__Problem requirements__: The required result is every line of the records that includes "secthead".

__Input__:
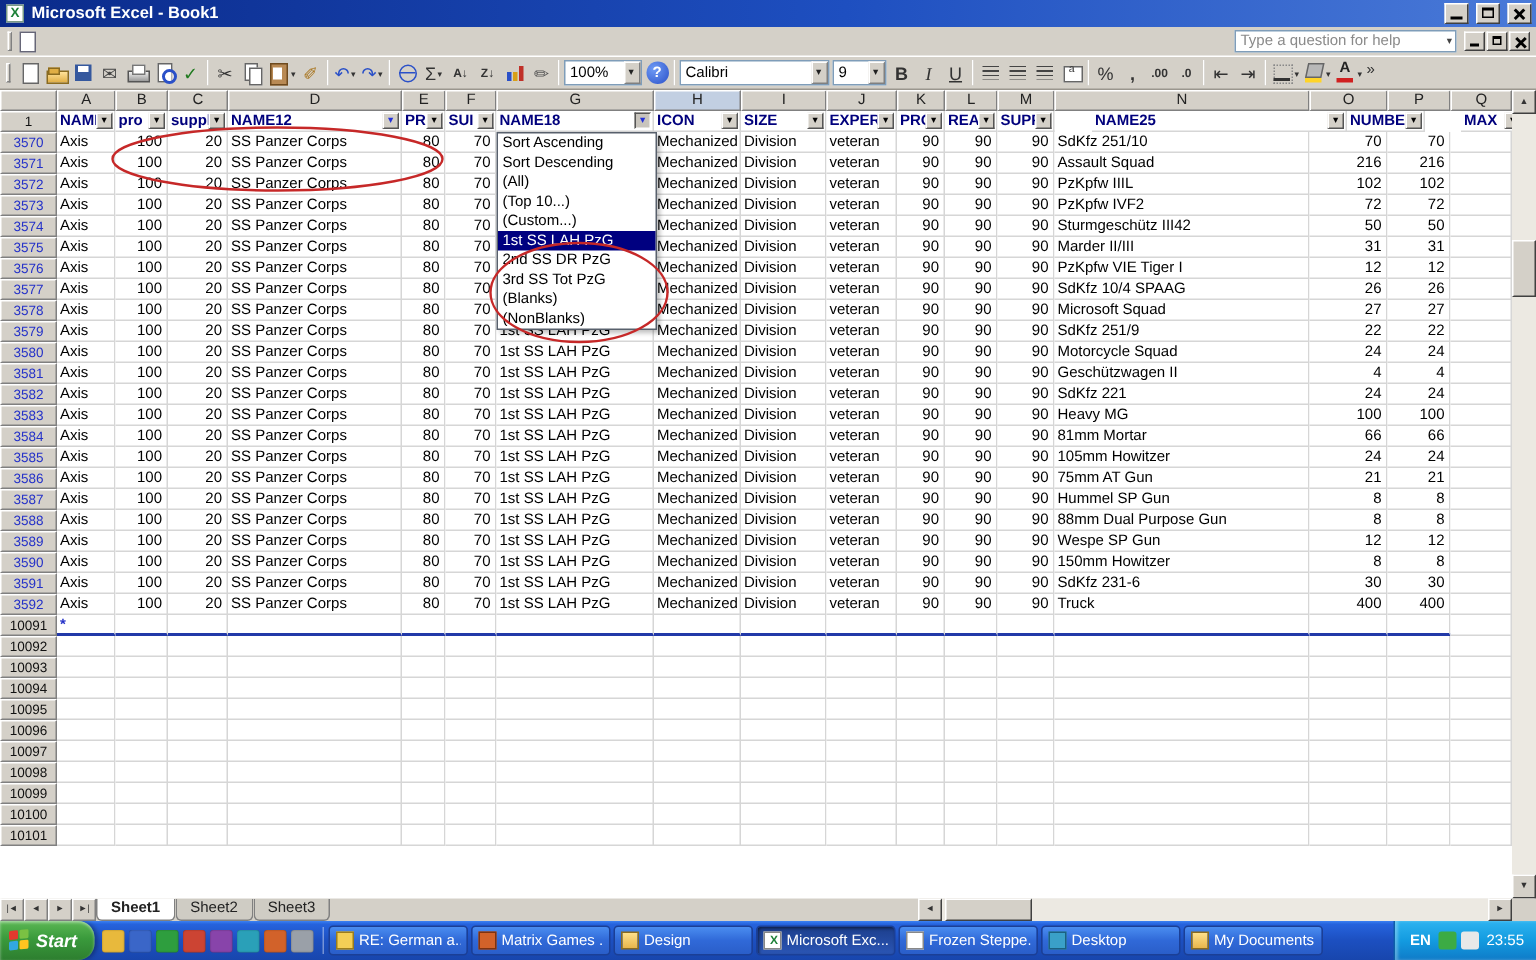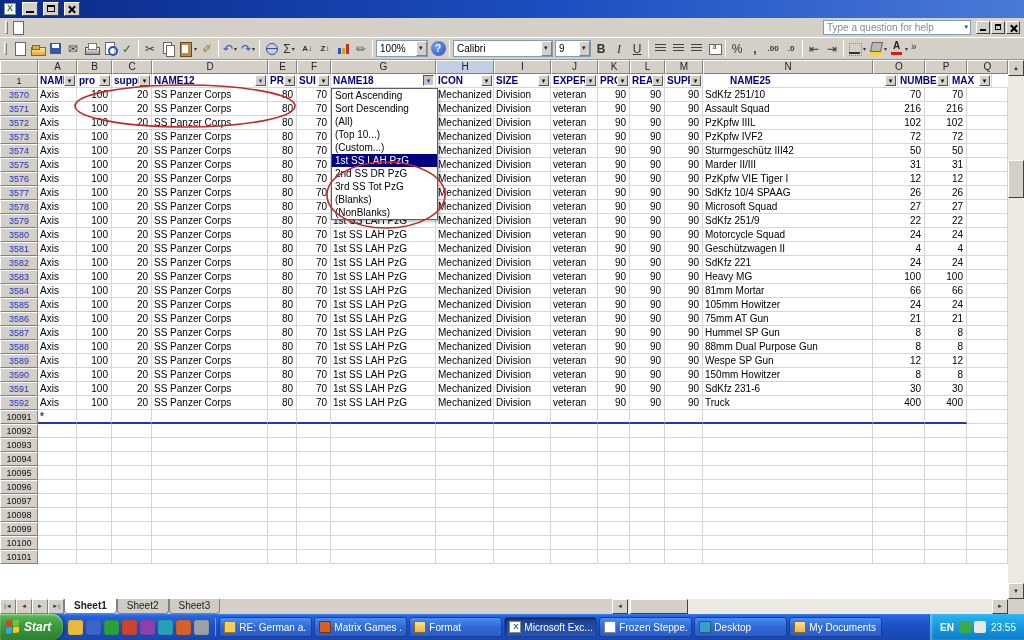--- a/index.html
+++ b/index.html
@@ -167,20 +167,21 @@
 .trayicon{width:12px;height:12px;border-radius:2px;flex:none;}
 .clock{font-size:10px;}
 </style>
 </head>
 <body>
 
 <div class="screen">
 
   <div class="titlebar">
     <span class="appicon"></span>
+    <span class="tb-title">Microsoft Excel - Book1</span>
     <span class="winbtn wb-min"></span>
     <span class="winbtn wb-max"></span>
     <span class="winbtn wb-close"></span>
   </div>
 
   <div class="menubar">
     <span class="handle"></span>
     <span class="docicon"></span>
     <span class="helpbox">Type a question for help</span>
     <span class="docbtns">
@@ -368,21 +369,21 @@
           <span class="gcell hc" style="width: 34px;"><span class="ht">SUI</span><span class="fa"></span></span>
           <span class="gcell hc" style="width: 105px;"><span class="ht">NAME18</span><span class="fa blue open"></span></span>
           <span class="gcell hc" style="width: 58px;"><span class="ht">ICON</span><span class="fa"></span></span>
           <span class="gcell hc" style="width: 57px;"><span class="ht">SIZE</span><span class="fa"></span></span>
           <span class="gcell hc" style="width: 47px;"><span class="ht">EXPERI</span><span class="fa"></span></span>
           <span class="gcell hc" style="width: 32px;"><span class="ht">PROI</span><span class="fa"></span></span>
           <span class="gcell hc" style="width: 35px;"><span class="ht">REA</span><span class="fa"></span></span>
           <span class="gcell hc" style="width: 38px;"><span class="ht">SUPPI</span><span class="fa"></span></span>
           <span class="gcell hc" style="width: 170px; margin-left: 25px;"><span class="ht">NAME25</span><span class="fa"></span></span>
           <span class="gcell hc" style="width: 52px;"><span class="ht">NUMBER</span><span class="fa"></span></span>
-          <span class="gcell hc" style="width: 42px;"><span class="ht">MAX</span><span class="fa"></span></span>
+          <span class="gcell hc" style="width: 42px; margin-left: 24px;"><span class="ht">MAX</span><span class="fa"></span></span>
           <span class="gcell hc" style="width: 41px;"></span>
         </div>
         <div class="grow">
           <span class="rowh filt">3570</span>
           <span class="gcell" style="width: 39px;">Axis</span>
           <span class="gcell num" style="width: 35px;">100</span>
           <span class="gcell num" style="width: 40px;">20</span>
           <span class="gcell" style="width: 116px;">SS Panzer Corps</span>
           <span class="gcell num" style="width: 29px;">80</span>
           <span class="gcell num" style="width: 34px;">70</span>
@@ -1129,21 +1130,21 @@
         <span class="taskbtn">
           <span class="ti qi-email-icon"></span>
           <span class="tl">RE: German a...</span>
         </span>
         <span class="taskbtn">
           <span class="ti qi-matrix-games-icon"></span>
           <span class="tl">Matrix Games ...</span>
         </span>
         <span class="taskbtn">
           <span class="ti qi-folder-icon"></span>
-          <span class="tl">Format</span>
+          <span class="tl">Design</span>
         </span>
         <span class="taskbtn act">
           <span class="ti qi-excel-icon"></span>
           <span class="tl">Microsoft Exc...</span>
         </span>
         <span class="taskbtn">
           <span class="ti qi-document-icon"></span>
           <span class="tl">Frozen Steppe...</span>
         </span>
         <span class="taskbtn">

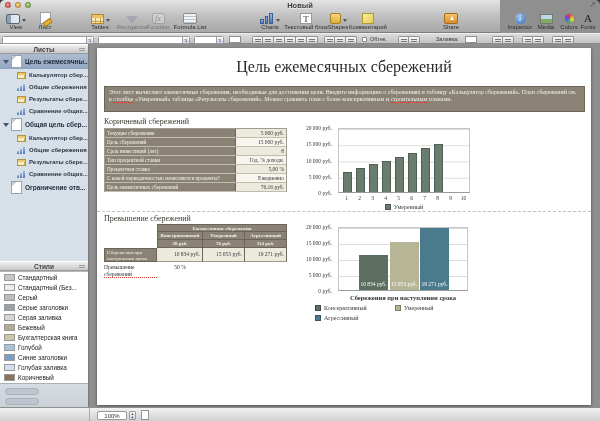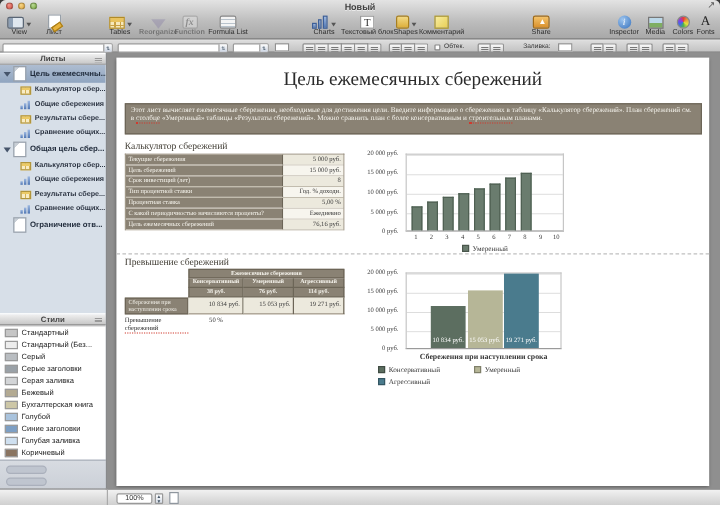--- a/index.html
+++ b/index.html
@@ -1,31 +1,31 @@
 <!DOCTYPE html>
 <html><head>
 <meta charset="utf-8">
 <style>
   html,body{margin:0;padding:0;background:#3a3a3a;font-family:"Liberation Sans",sans-serif;}
   *{box-sizing:border-box;}
   .win{position:relative;width:600px;height:421px;background:#8f8f8f;overflow:hidden;border-radius:5px 5px 0 0;}
   
-  .chrome{position:absolute;left:0;top:0;width:600px;height:33px;background:linear-gradient(#e3e3e3,#bdbdbd 55%,#a8a8a8);border-bottom:1px solid #7e7e7e;}
+  .chrome{position:absolute;left:0;top:0;width:500px;height:33px;background:linear-gradient(#e3e3e3,#bdbdbd 55%,#a8a8a8);border-bottom:1px solid #7e7e7e;}
   .titlebar{position:absolute;left:0;top:0;width:600px;height:10px;}
   .tl{position:absolute;top:2px;width:6px;height:6px;border-radius:50%;border:1px solid rgba(0,0,0,.25);}
   .tl.red{left:5px;background:radial-gradient(circle at 35% 30%,#f49a90,#d24f43);}
   .tl.yel{left:15px;background:radial-gradient(circle at 35% 30%,#f7d98c,#dfa33b);}
   .tl.grn{left:25px;background:radial-gradient(circle at 35% 30%,#bcdc9a,#77a63c);}
   .wtitle{position:absolute;left:0;right:0;top:1px;text-align:center;font-size:7.5px;font-weight:bold;color:#3c3c3c;text-shadow:0 1px 0 rgba(255,255,255,.6);}
   .fsbtn{position:absolute;right:4px;top:0px;font-size:8px;color:#5a5a5a;}
   .toolbar{position:absolute;left:0;top:10px;width:600px;height:23px;}
   .titem{position:absolute;top:0;height:22px;text-align:center;cursor:default;}
   .ticon{position:relative;height:13px;margin-top:1px;display:flex;align-items:flex-end;justify-content:center;}
   .tlabel{font-size:6px;line-height:7px;color:#2e2e2e;white-space:nowrap;}
-  .grayed{opacity:.45;font-weight:bold;}
+  .grayed{opacity:.45;}
   .caret{width:0;height:0;border-left:2.5px solid transparent;border-right:2.5px solid transparent;border-top:3px solid #555;margin-left:2px;margin-bottom:2px;}
   
   .ic-view{width:14px;height:10px;border:1px solid #5a6675;border-radius:2px;background:linear-gradient(90deg,#8ea0b5 0 4px,#dfe7ef 4px);}
   .ic-sheet{width:11px;height:12px;background:#fff;border:1px solid #98a0a8;position:relative;}
   .ic-sheet::after{content:"";position:absolute;right:-2px;bottom:-1px;width:7px;height:2.5px;background:#e8b33c;transform:rotate(-35deg);border:1px solid #a77c18;}
   .ic-tables{width:13px;height:10px;border:1px solid #b08a28;background:
      linear-gradient(#e9c35f 0 3px,transparent 3px),
      repeating-linear-gradient(90deg,transparent 0 3.3px,#c9a145 3.3px 4.3px),
      repeating-linear-gradient(transparent 0 2.3px,#c9a145 2.3px 3.3px),#f7e9bd;}
   .ic-funnel{width:0;height:0;border-left:6px solid transparent;border-right:6px solid transparent;border-top:8px solid #8f87a8;position:relative;}
@@ -413,21 +413,21 @@
       <span class="pill" style="top:14px"></span>
     </div>
   </div>
 
   <div class="canvas">
     <div class="page">
       <div class="ptitle">Цель ежемесячных сбережений</div>
 
       <div class="descbox"><span>Этот лист вычисляет ежемесячные сбережения, необходимые для достижения цели. Введите информацию о сбережениях в таблицу «Калькулятор сбережений». План сбережений см. в </span><span class="redsp">столбце</span><span> «Умеренный» таблицы «Результаты сбережений». Можно сравнить план с более консервативным и </span><span class="redsp">строительным</span><span> планами.</span></div>
 
-      <div class="secthead" style="left:7px;top:69px">Калькулятор сбережений</div>
+      <div class="secthead" style="left:7px;top:69px">Коричневый сбережений</div>
 
       <div class="calctab">
         <div class="crow">
             <div class="clab">Текущие сбережения</div>
             <div class="cval">5 000 руб.</div>
           </div>
         <div class="crow">
             <div class="clab">Цель сбережений</div>
             <div class="cval">15 000 руб.</div>
           </div>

__Final answer__:
-      <div class="secthead" style="left:7px;top:69px">Калькулятор сбережений</div>
+      <div class="secthead" style="left:7px;top:69px">Коричневый сбережений</div>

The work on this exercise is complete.